# [WORK ORDER]
No picture belongs in the answer, which must hold exactly the lines from the one with "discount: 8% = 16.95 -> 8% = 14.50" through the final line below.

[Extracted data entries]
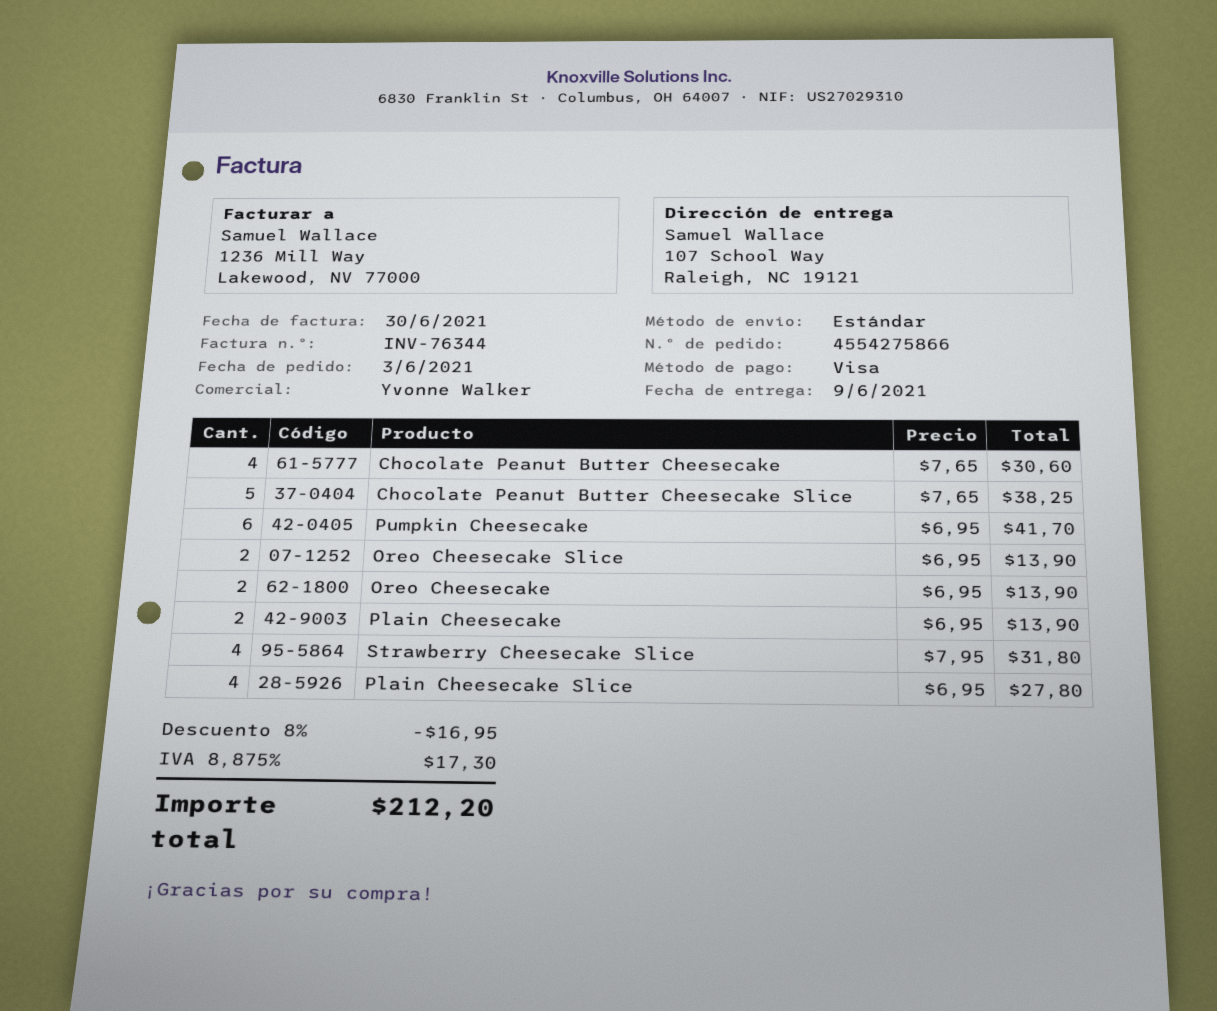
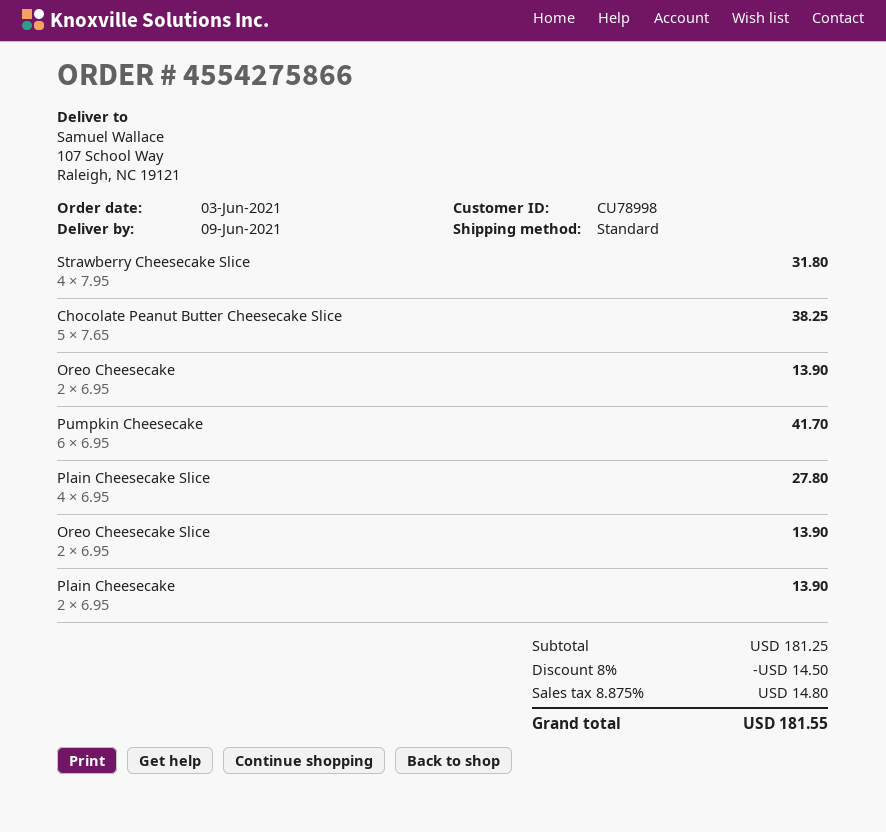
Chocolate Peanut Butter Cheesecake: 4 x 7.65 = 30.60 -> none
discount: 8% = 16.95 -> 8% = 14.50
tax: 8.875% = 17.30 -> 8.875% = 14.80
total: 212.20 -> 181.55

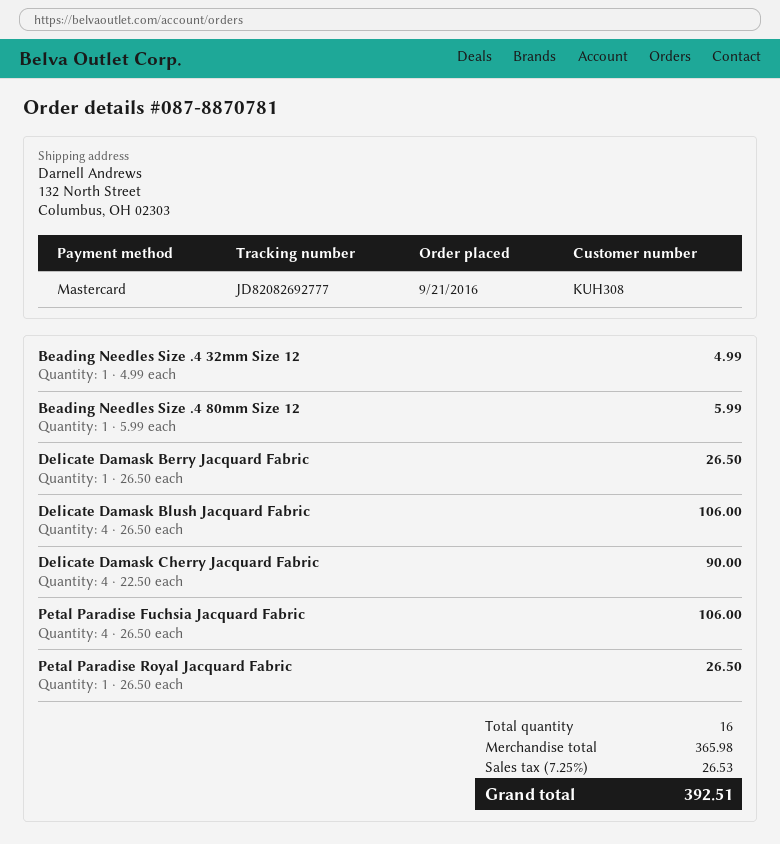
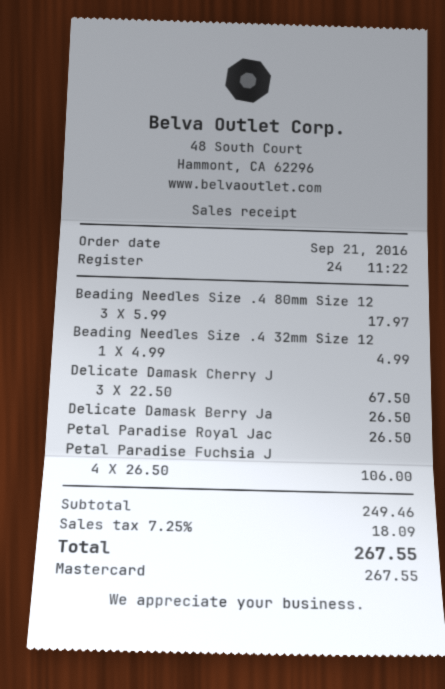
Beading Needles Size .4 80mm Size 12: 1 x 5.99 = 5.99 -> 3 x 5.99 = 17.97
Delicate Damask Blush Jacquard Fabric: 4 x 26.50 = 106.00 -> none
Delicate Damask Cherry Jacquard Fabric: 4 x 22.50 = 90.00 -> 3 x 22.50 = 67.50
subtotal: 365.98 -> 249.46
tax: 7.25% = 26.53 -> 7.25% = 18.09
total: 392.51 -> 267.55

# [RESPONSE AREA]
discount: 8% = 16.95 -> 8% = 14.50
tax: 8.875% = 17.30 -> 8.875% = 14.80
total: 212.20 -> 181.55

Beading Needles Size .4 80mm Size 12: 1 x 5.99 = 5.99 -> 3 x 5.99 = 17.97
Delicate Damask Blush Jacquard Fabric: 4 x 26.50 = 106.00 -> none
Delicate Damask Cherry Jacquard Fabric: 4 x 22.50 = 90.00 -> 3 x 22.50 = 67.50
subtotal: 365.98 -> 249.46
tax: 7.25% = 26.53 -> 7.25% = 18.09
total: 392.51 -> 267.55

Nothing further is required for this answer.